Ralph Fiennes Names His Pick for the Next Voldemort — Harry Potter Fans Erupt
Ralph Fiennes just named his choice to play Voldemort in the Harry Potter HBO Max series — and the fandom is not having it. The man who defined the Dark Lord on film has reignited the recast debate, drawing swift backlash from fans.
Ralph Fiennes just tossed a Voldemort-sized log onto the Harry Potter reboot rumor fire, and fans are already melting down. Here is what actually happened, what it does (and doesn’t) mean, and why this probably is not going where people think.
So what did Fiennes actually say?
On BBC’s The Claudia Winkleman Show, Fiennes was asked about the new Harry Potter series at Max and whether he might return as He Who Must Not Be Named. He said he was approached about reprising the role at one point, but he has heard nothing since and figures they are taking a different direction. Then he acknowledged a bit of fan-casting he had heard floating around and gave it a thumbs-up.
"I’ll tell you, Tilda Swinton was mentioned somewhere as being a contender, and I think she would be amazing."
Important detail: he was reacting to a rumor, not pitching her to the studio.
Fans light up the rumor mill
That single nod from Fiennes was enough to set social media off. Some fans hated the idea on principle, arguing that flipping Voldemort’s gender would break canon. One X user put it bluntly: "Its one thing to race swap Snape..quite another to gender swap the main villian. It changes the entire storyline."
Others were more measured, but still wary of the vibe shift. Another user wrote: "Can anyone actually replace Ralph Fiennes as Lord Voldemort, or are we about to see a completely different version of the character? Because Tilda Swinton wouldn’t copy it… she’d reinvent it. And that changes everything about how this could feel."

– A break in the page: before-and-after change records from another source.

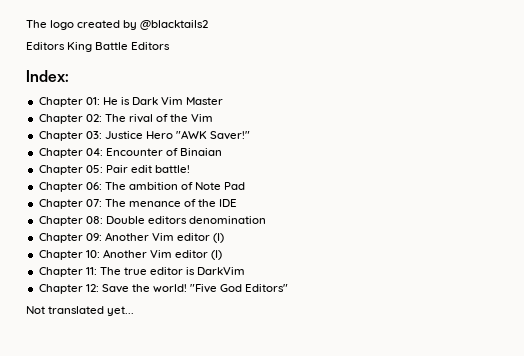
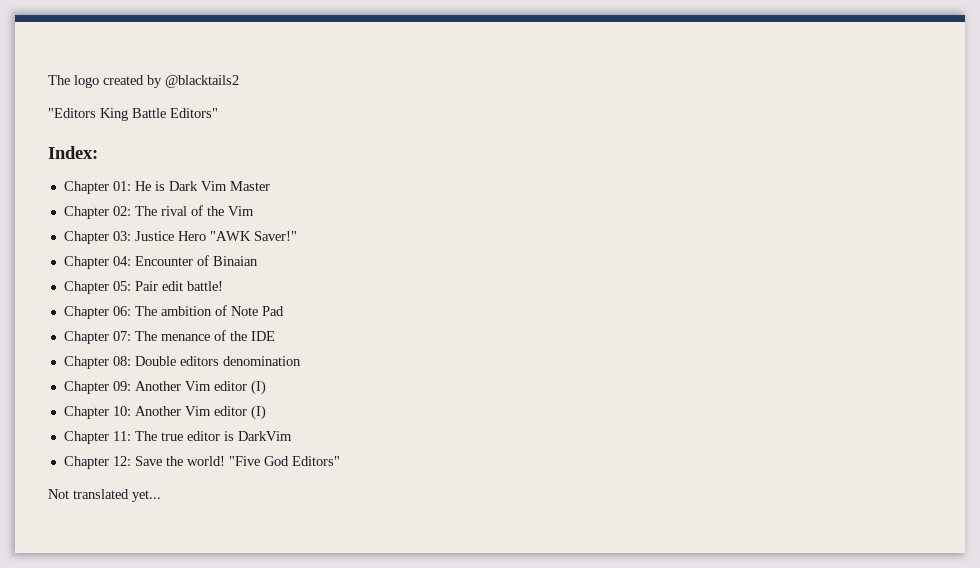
- Editors King Battle Editors
+ "Editors King Battle Editors"

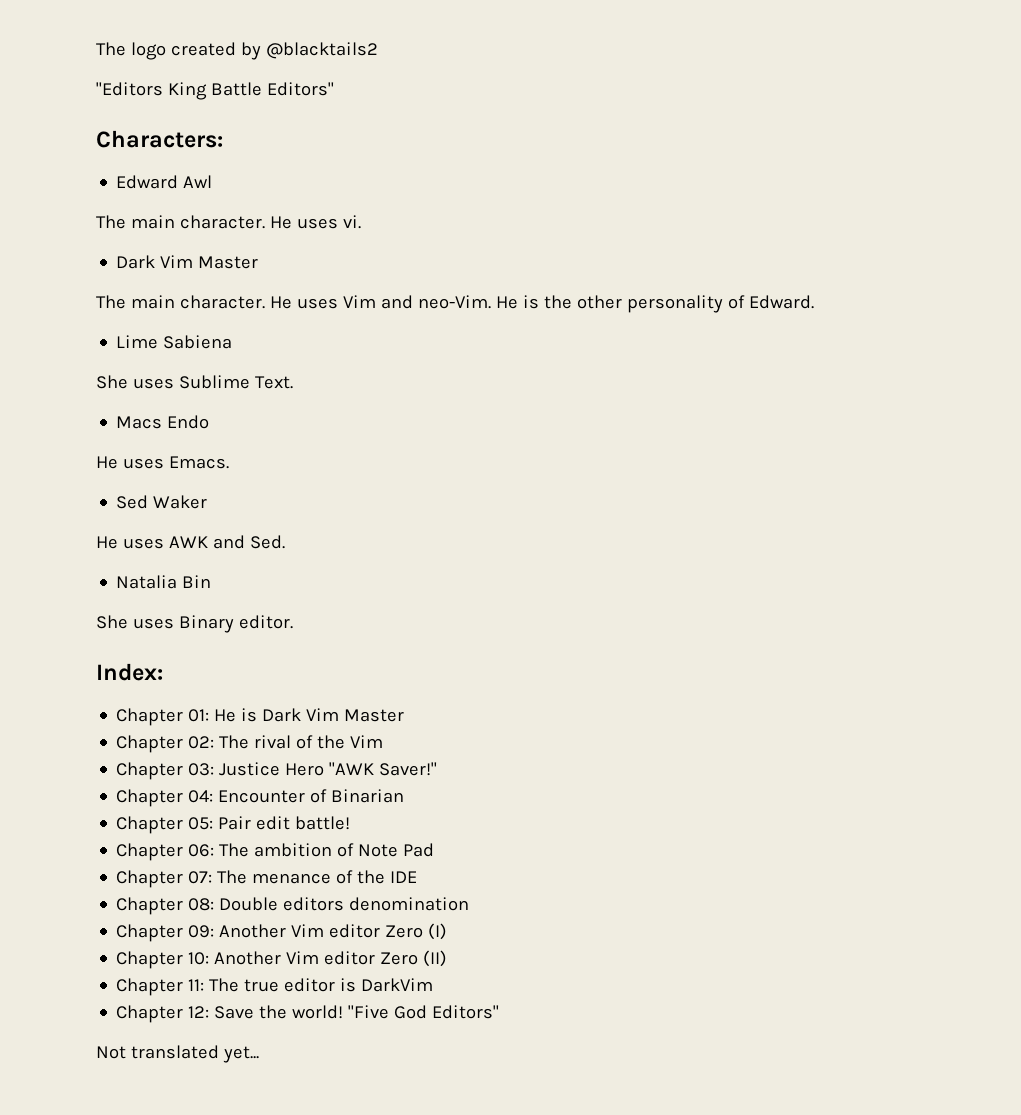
+ Characters:
+ Edward Awl
+ The main character. He uses vi.
+ Dark Vim Master
+ The main character. He uses Vim and neo-Vim. He is the other personality of Edward.
+ Lime Sabiena
+ She uses Sublime Text.
+ Macs Endo
+ He uses Emacs.
+ Sed Waker
+ He uses AWK and Sed.
+ Natalia Bin
+ She uses Binary editor.
- Chapter 04: Encounter of Binaian
+ Chapter 04: Encounter of Binarian
- Chapter 09: Another Vim editor (I)
+ Chapter 09: Another Vim editor Zero (I)
- Chapter 10: Another Vim editor (I)
+ Chapter 10: Another Vim editor Zero (II)

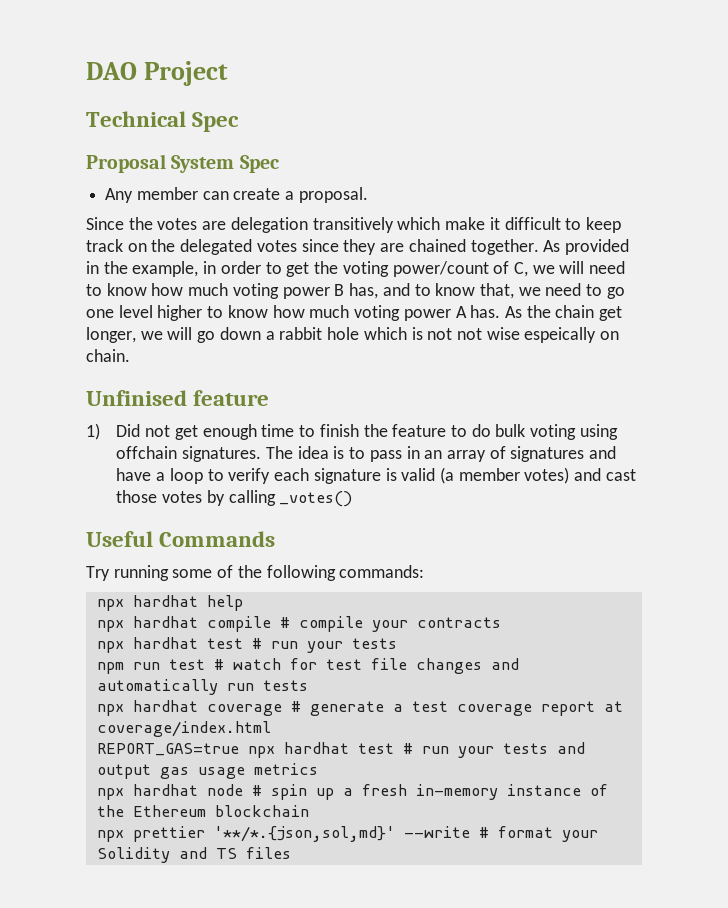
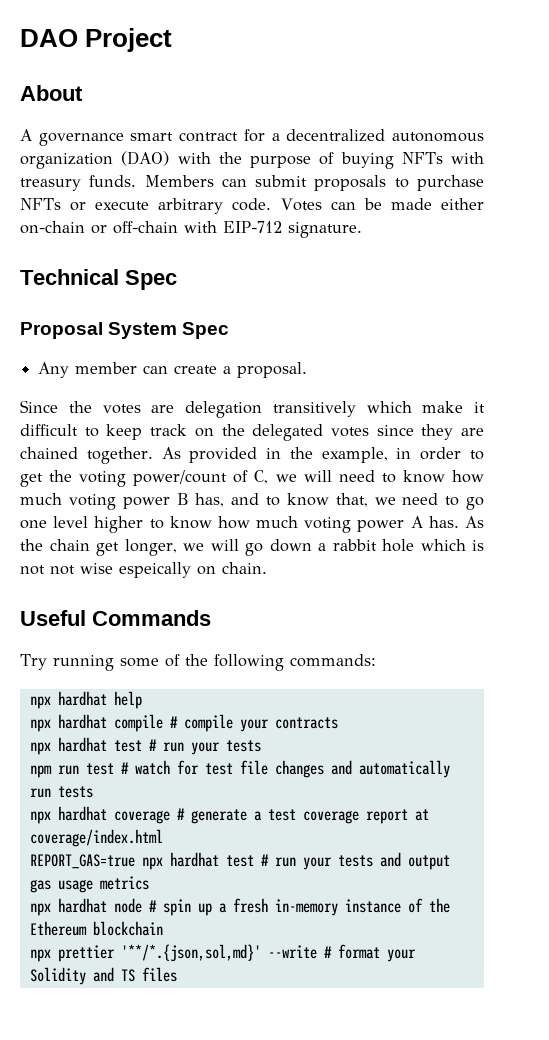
+ About
+ A governance smart contract for a decentralized autonomous organization (DAO) with the purpose of buying NFTs with treasury funds. Members can submit proposals to purchase NFTs or execute arbitrary code. Votes can be made either on-chain or off-chain with EIP-712 signature.
- Unfinised feature
- 1) Did not get enough time to finish the feature to do bulk voting using offchain signatures. The idea is to pass in an array of signatures and have a loop to verify each signature is valid (a member votes) and cast those votes by calling _votes()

Over on Reddit, a practical note came up: if you care about Harry Potter and the Cursed Child, that stage sequel includes a child fathered by Voldemort with Bellatrix. One commenter’s take: whoever nails the audition should get the job, but the actor would still need to play Voldemort as a man for that storyline to make sense. If you gender-swap both characters, you are rewriting a lot more than a look.
The official word (and a reality check)
- Fiennes is still the Voldemort yardstick from the films, and his final showdown with Harry closed the original movie saga.
- He says he was asked about returning at some point, then heard nothing and assumes the show is heading another way.
- His Tilda Swinton comment was a response to existing chatter, not a formal suggestion or confirmation.
- HBO boss Casey Bloys told fans last month not to believe casting rumors and said no one has been cast as Voldemort yet.
- Swinton has publicly criticized the way Potter romanticizes boarding school culture, citing her own negative experience with boarding schools. Translation: she is not exactly itching to enroll at Hogwarts.
Why this is such a touchy casting conversation
Fiennes is basically the face most people picture when they hear the name Voldemort. He played the series’ main villain through the films, and that image - the voice, the stillness, the snake-like menace - is locked in. Anyone new is either going to echo that or intentionally swing in a different direction. Swinton, if she ever actually wanted the part, would absolutely reinvent it. That is what she does.
About that continuity question
The show is a new, long-form adaptation of the books. Whether it treats Cursed Child’s plot points as essential or leaves them on the stage is unknown. If the series wants to keep that thread intact, gender-flipping Voldemort gets complicated fast. If it does not, the showrunners have room to reinterpret - but that would come with its own fan backlash.
Bottom line: this started as fan casting, Fiennes said he liked the idea in theory, and the internet did what it always does. The studio says there is no Voldemort yet, and given Swinton’s past comments about the franchise ’s boarding school vibe, it is hard to picture her signing on anyway. Personally, I get why people are nervous - Fiennes set a very high bar - but until Max actually casts someone, this is just noise swirling around a noseless face.